4. “The Old Testament contains material spanning perhaps a thousand years, but the New Testament is much more temporally compact. I believe that all, or almost all, of its books were written before the end of the first century. Probably the earliest Christian writing available to us is Paul’s first letter to the Thessalonians, composed about the year 50. (The crucifixion was in either 30 or 33.) There would have been a preceding period of oral transmission in a culture where this skill was commonly and carefully exercised, and possibly there were some early written sources now lost to us.”

- How are the Old and New Testaments similar and dissimilar?

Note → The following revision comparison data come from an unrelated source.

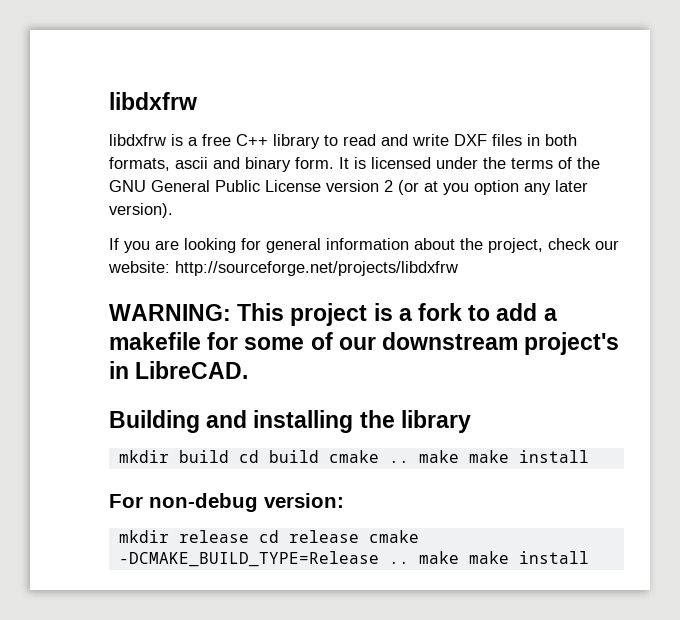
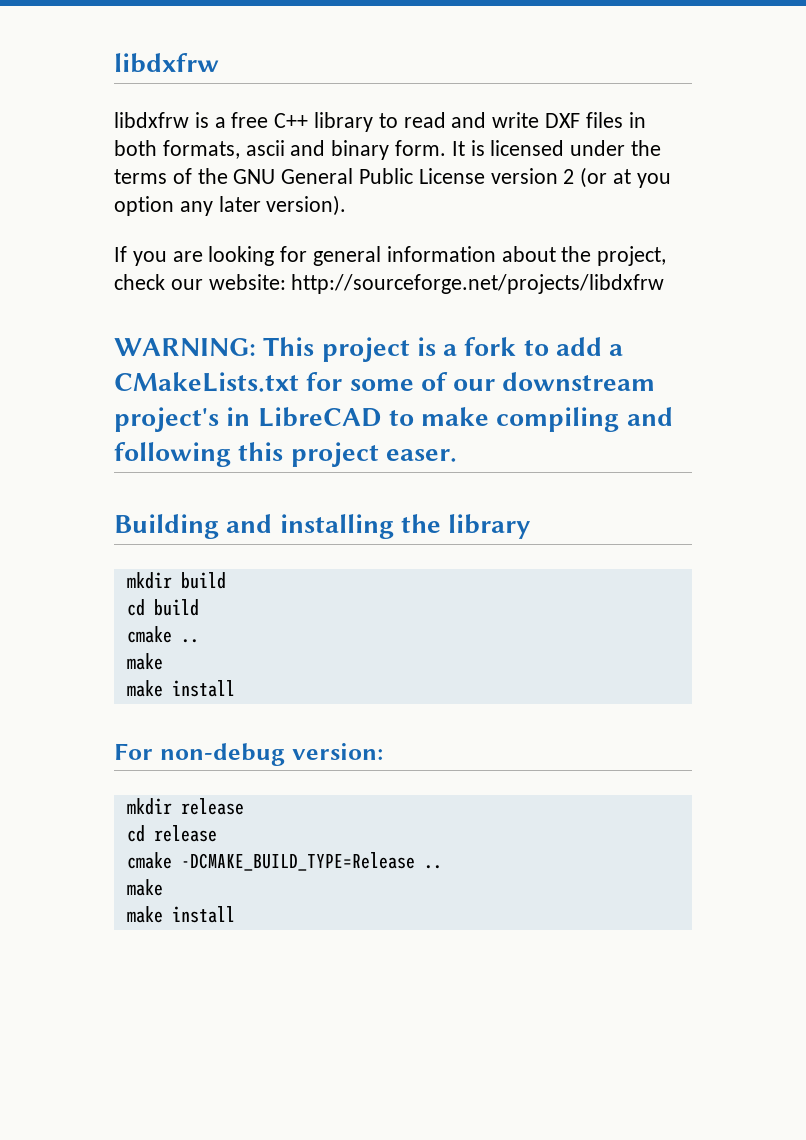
[109,332,201,350] makefile -> [114,372,299,392] CMakeLists.txt
[135,361,249,379] LibreCAD. -> [257,407,673,432] [114,442,457,467] LibreCAD to make compiling and following this project easer.
(229, 456) none -> (226, 580) //
(319, 456) none -> (199, 607) //
[418,450,459,463] make -> [126,653,163,670] // make //
(249, 536) none -> (244, 806) //
(359, 536) none -> (217, 833) //
[418,551,459,564] make -> [126,879,163,896] // make //

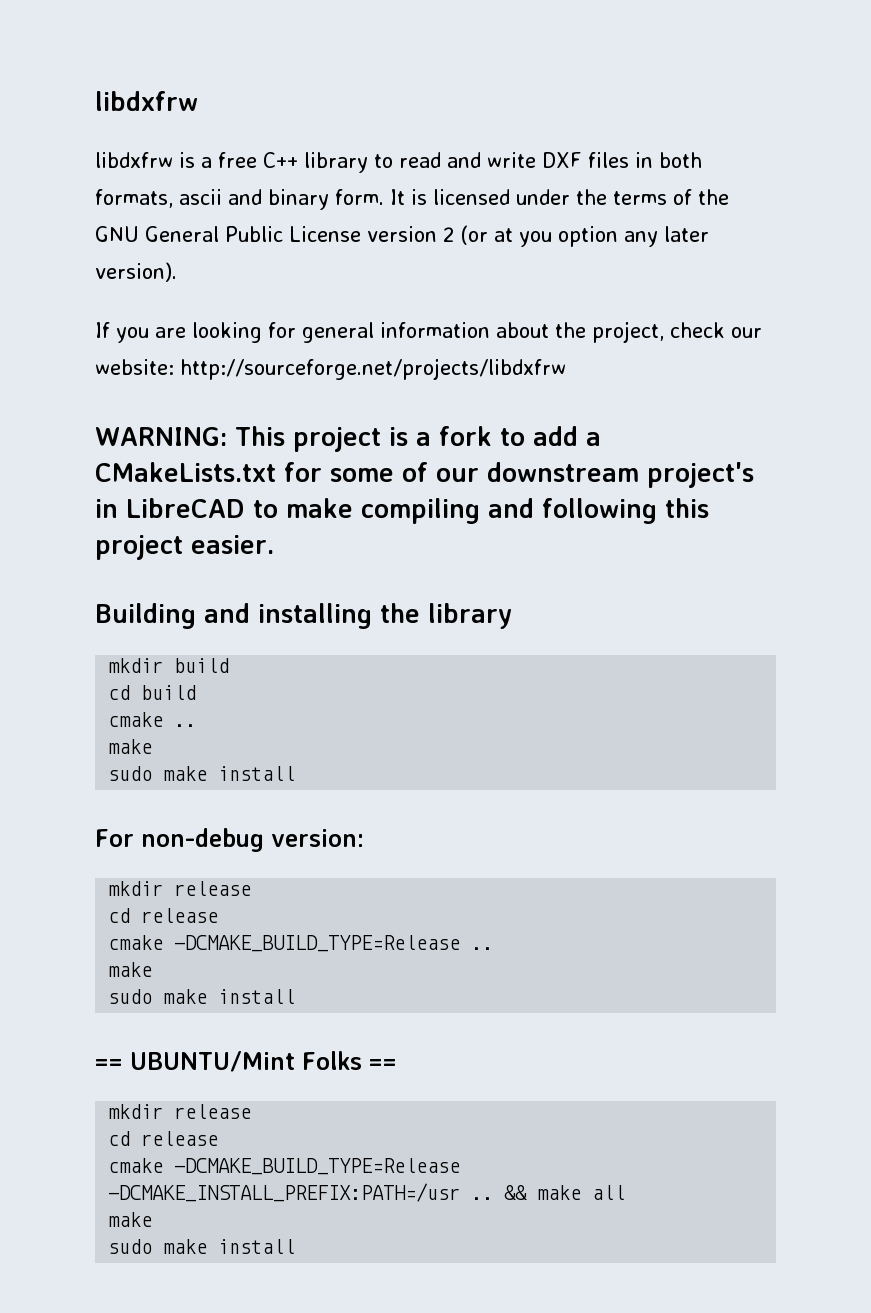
[385,449,457,462] easer. -> [191,535,274,554] easier.
(163, 661) none -> [108,766,153,781] sudo
[126,906,235,923] make install -> [108,989,296,1004] [95,1051,397,1072] [108,1104,252,1119] [108,1131,219,1146] [108,1158,461,1175] [108,1183,626,1202] [108,1212,153,1227] [108,1239,296,1254] sudo make install // == UBUNTU/Mint Folks == // mkdir release // cd release // cmake -DCMAKE_BUILD_TYPE=Release -DCMAKE_INSTALL_PREFIX:PATH=/usr .. && make all // make // sudo make install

5. “It is significant that the Church preserved the multiple perspectives offered by the four Gospels, rather than attempting a conflated harmonization. It was soon recognized that the Gospel of John had a different character from the other three.”

- How do you understand the arrangement of the synoptic gospels (first three gospels) compared to John’s gospel?

6. “Perhaps the strangest book of the New Testament is the Revelation of John. In fact, because of this it had some difficulty in gaining a place in the canon. Revelation illustrates the mixed character of Scripture as hope and horror mingle in its pages. There are deeply moving pictures of the worship of heaven (ch. 4 etc.). There is a profoundly hopeful conclusion (21.1–22.7). But there are also terrifyingly brutal descriptions of divinely inflicted punishment (the sequences of seals, trumpets and plagues in chapters 6–10 and 16), presented as manifestations of the wrath of God. The failure of subsequent generations to recognize that these apocalyptic images of divine vengeance arose in the particular context of a time of intense persecution, and that they should be evaluated as human responses to that situation rather than as unalterable expressions of the timeless divine will, has had a baleful influence on much subsequent Christian thinking. No book of the New Testament has been more unfortunate in its interpretation and influence than Revelation.”

- Describe your experience with reading Revelation. 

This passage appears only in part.